Re: [PATCH] binder: Address corner cases in deferred copy and fixup

From: Alessandro Astone
Date: Wed Apr 13 2022 - 07:20:48 EST


On 13/04/2022 12:00, Greg KH wrote:

On Wed, Apr 13, 2022 at 10:54:27AM +0200, Alessandro Astone wrote:
When handling BINDER_TYPE_FDA object we are pushing a parent fixup
with a certain skip_size but no scatter-gather copy object, since
the copy is handled standalone.
If BINDER_TYPE_FDA is the last children the scatter-gather copy
loop will never stop to skip it, thus we are left with an item in
the parent fixup list. This will trigger the BUG_ON().

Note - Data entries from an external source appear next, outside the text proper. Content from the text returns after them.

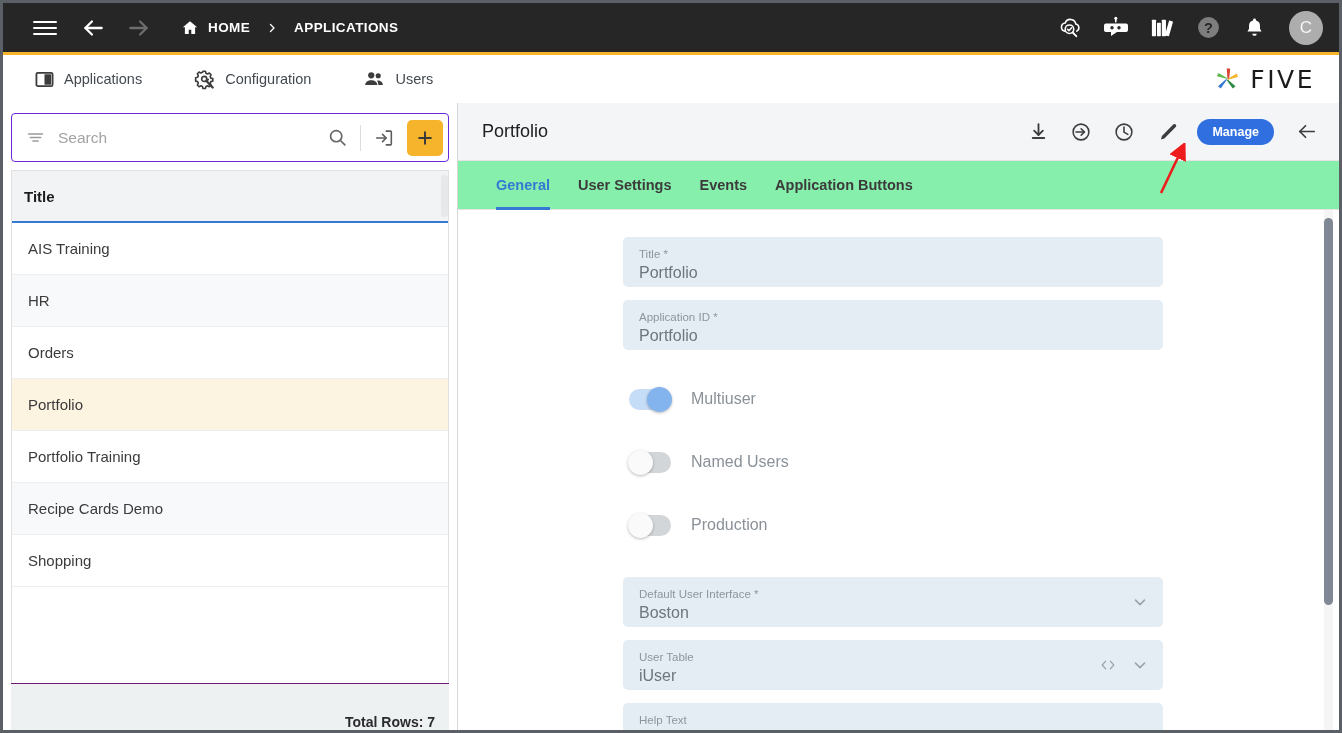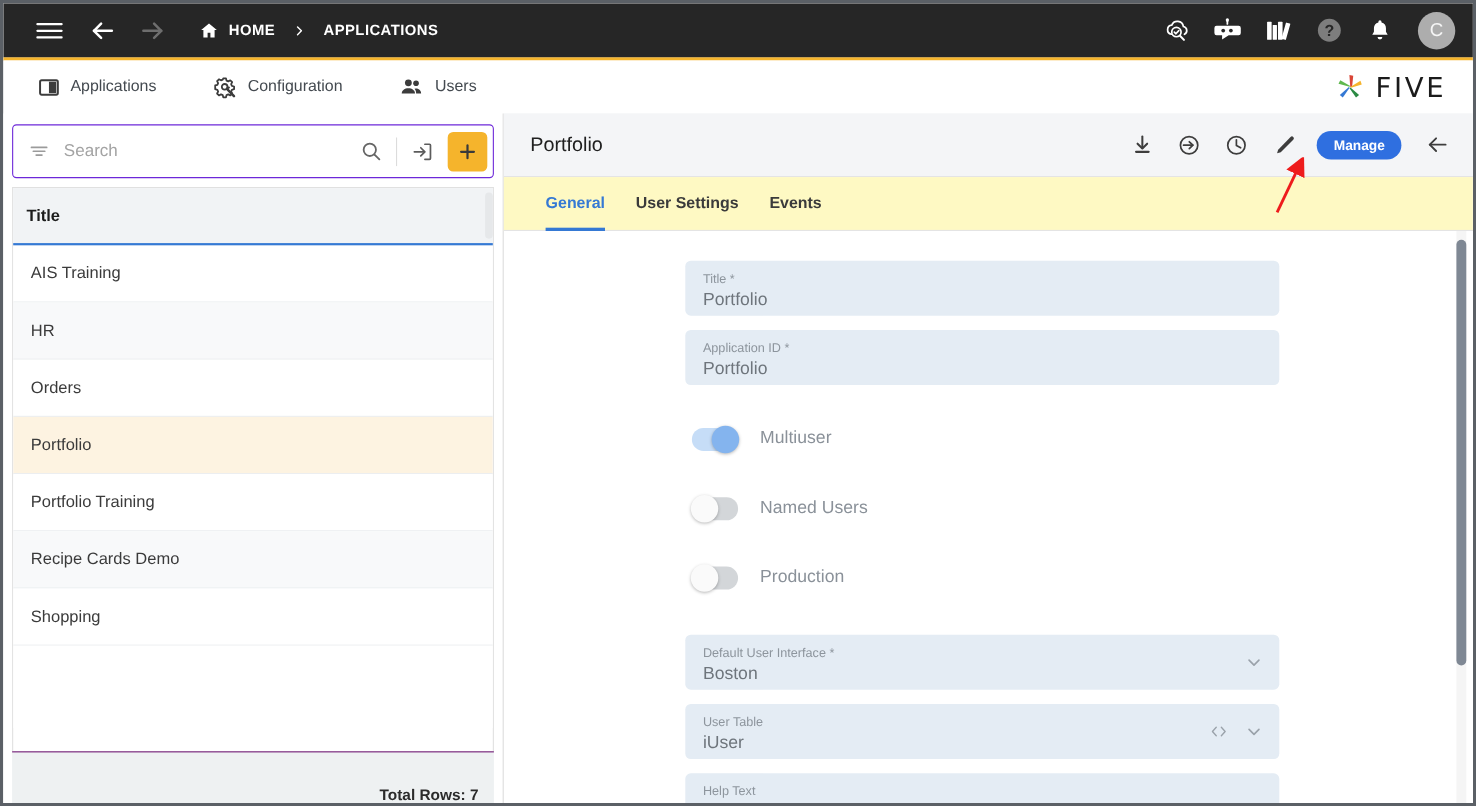--- a/index.html
+++ b/index.html
@@ -188,7 +188,7 @@
   .back-ico { width:26px; height:26px; display:flex;align-items:center;justify-content:center;color:#3d3d3d; margin-left: 2px;}
 
   .tabs {
-    height: 49px; background: #fef9c3; display:flex; align-items:stretch;
+    height: 49px; background: #86efac; display:flex; align-items:stretch;
     border-bottom: 1px solid #e4e4e4; padding-left: 24px; flex:0 0 auto;
   }
   .tab {

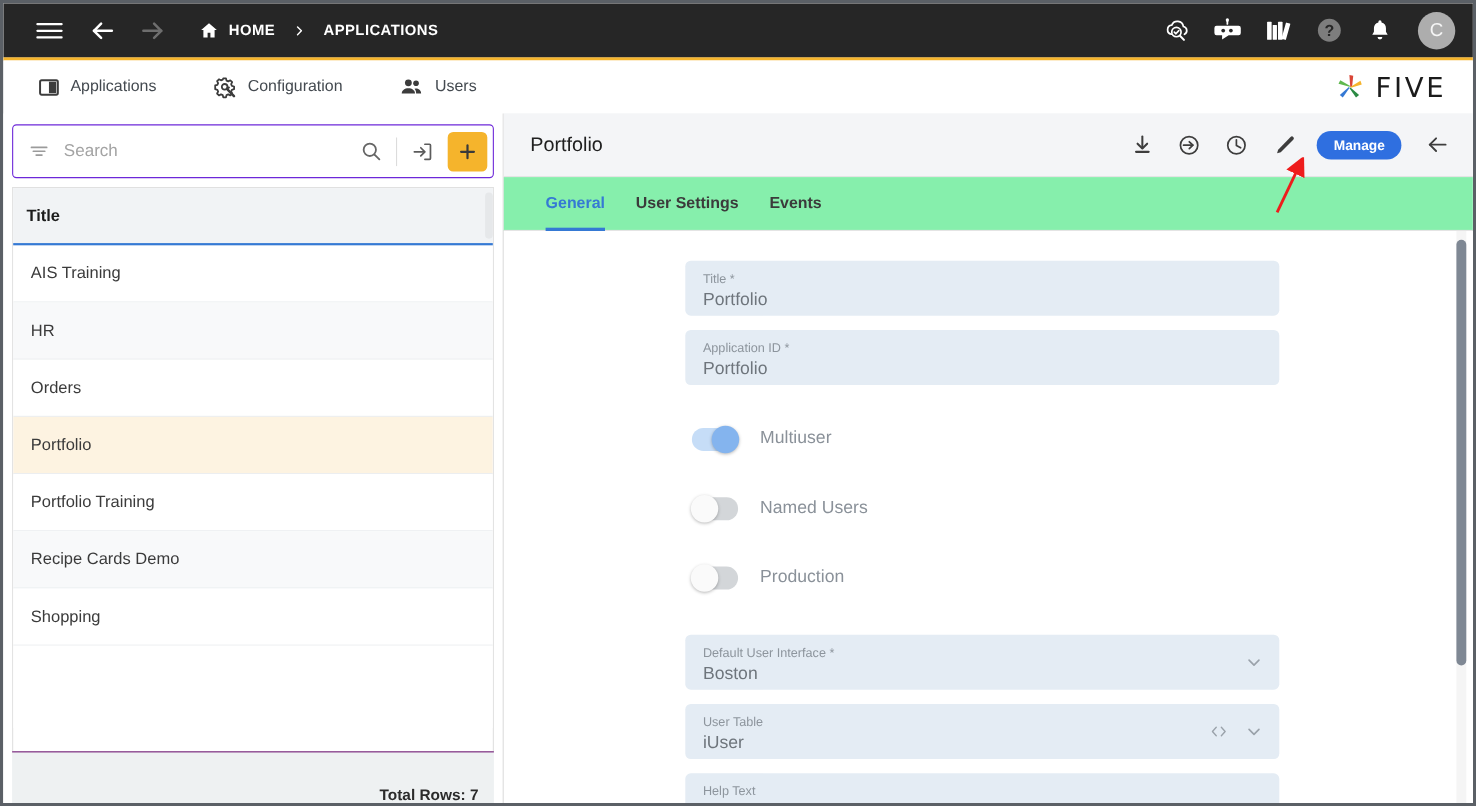--- a/index.html
+++ b/index.html
@@ -505,6 +505,9 @@
         <div class="tab">
             <span>Events</span>
           </div>
+        <div class="tab">
+            <span>Application Buttons</span>
+          </div>
       </div>
 
       <div class="form-scroll">

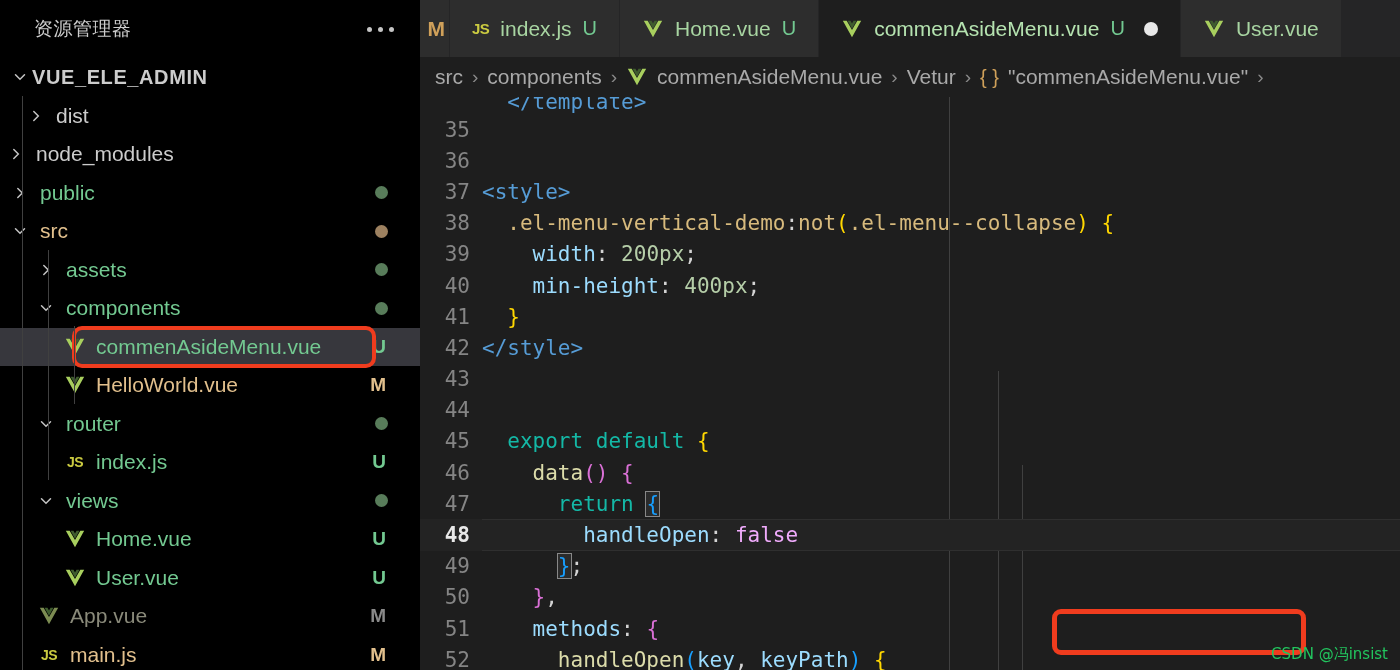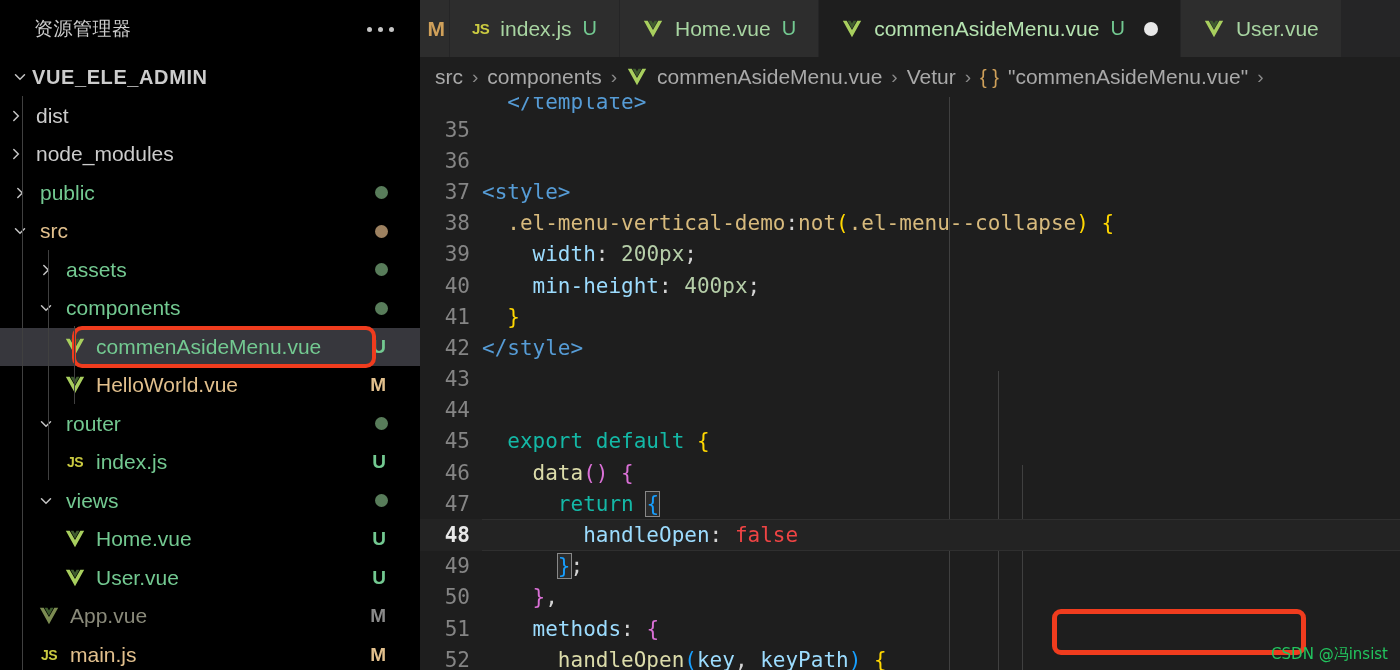--- a/index.html
+++ b/index.html
@@ -300,7 +300,7 @@
           </span>
           <span class="label">VUE_ELE_ADMIN</span>
         </div>
-        <div class="row" style="padding-left:4px;">
+        <div class="row" style="padding-left:24px;">
           <span class="chev">
             <svg width="16" height="16" viewBox="0 0 16 16">
               <path d="M5.8 3.5L10.3 8l-4.5 4.5" fill="none" stroke="currentColor" stroke-width="1.5" stroke-linecap="round"></path>

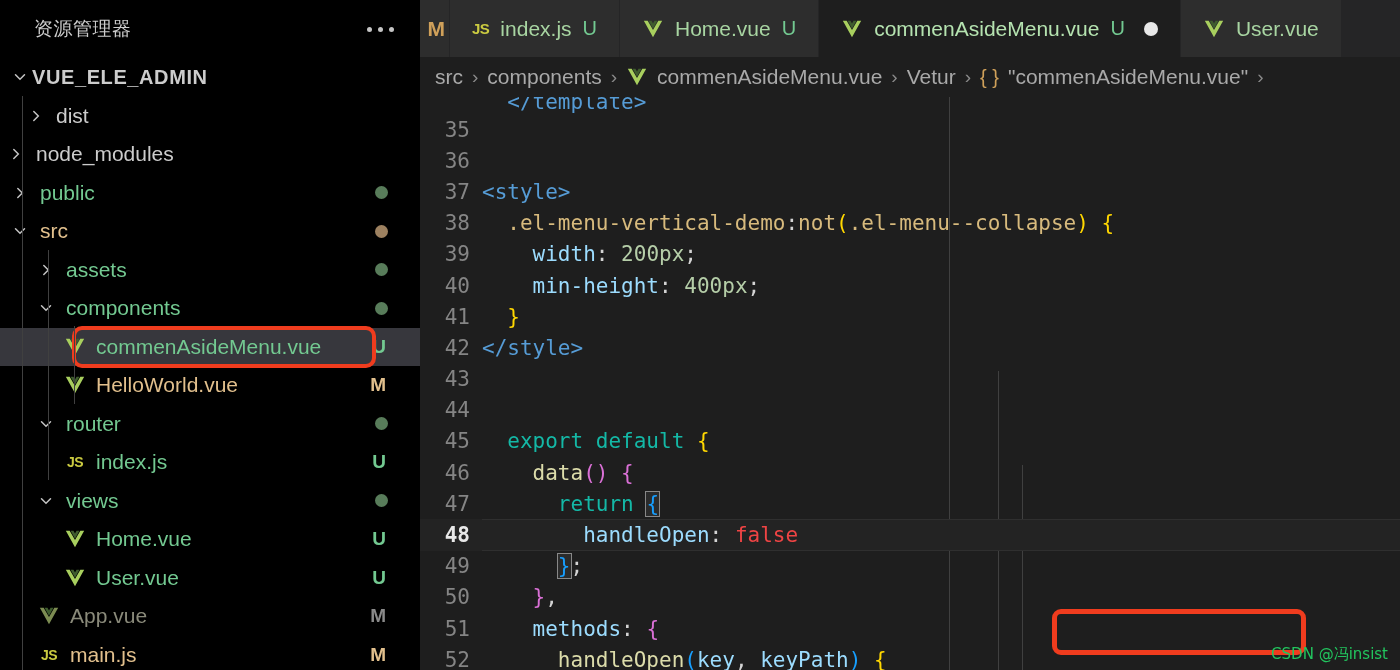--- a/index.html
+++ b/index.html
@@ -243,7 +243,7 @@
   .t-brace-b { color: #179fff; }
   .t-kw      { color: #14b8a6; }
   .t-fn      { color: #dcdcaa; }
-  .t-kwblue  { color: #ef4444; margin-top: 28px; }
+  .t-kwblue  { color: #f0abfc; margin-top: 28px; }
   .t-var     { color: #9cdcfe; }
   .t-white   { color: #d4d4d4; }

Furthermore, it is possible to receive BINDER_TYPE_FDA object
with num_fds=0 which will confuse the scatter-gather code.

In the android userspace I could only find these usecases in the
libstagefright OMX implementation, so it might be that they're
doing something very weird, but nonetheless the kernel should not
panic about it.

Fixes: 09184ae9b575 ("binder: defer copies of pre-patched txn data")
Signed-off-by: Alessandro Astone <ales.astone@xxxxxxxxx>
---
drivers/android/binder.c | 11 +++++++++--
1 file changed, 9 insertions(+), 2 deletions(-)

diff --git a/drivers/android/binder.c b/drivers/android/binder.c
index 8351c5638880..18ad6825ba30 100644
--- a/drivers/android/binder.c
+++ b/drivers/android/binder.c
@@ -2295,7 +2295,7 @@ static int binder_do_deferred_txn_copies(struct binder_alloc *alloc,
{
int ret = 0;
struct binder_sg_copy *sgc, *tmpsgc;
- struct binder_ptr_fixup *pf =
+ struct binder_ptr_fixup *tmppf, *pf =
Just make this a new line:
struct binder_ptr_fixup *tmppf;
above the existing line.

Ack.

list_first_entry_or_null(pf_head, struct binder_ptr_fixup,
node);
@@ -2349,7 +2349,11 @@ static int binder_do_deferred_txn_copies(struct binder_alloc *alloc,
list_del(&sgc->node);
kfree(sgc);
}
- BUG_ON(!list_empty(pf_head));
So you are hitting this BUG_ON() today?

Correct, both on 5.17, stable 5.17.2 and current master

+ list_for_each_entry_safe(pf, tmppf, pf_head, node) {
+ BUG_ON(pf->skip_size == 0);
+ list_del(&pf->node);
+ kfree(pf);
+ }
BUG_ON(!list_empty(sgc_head));
return ret > 0 ? -EINVAL : ret;
@@ -2486,6 +2490,9 @@ static int binder_translate_fd_array(struct list_head *pf_head,
struct binder_proc *proc = thread->proc;
int ret;
+ if (fda->num_fds == 0)
+ return 0;
Why return 0?

This feels like a separate issue from above, should this be 2 different
commits?

return 0 because I want it to be handled as it was handled before
09184ae9b575 ("binder: defer copies of pre-patched txn data")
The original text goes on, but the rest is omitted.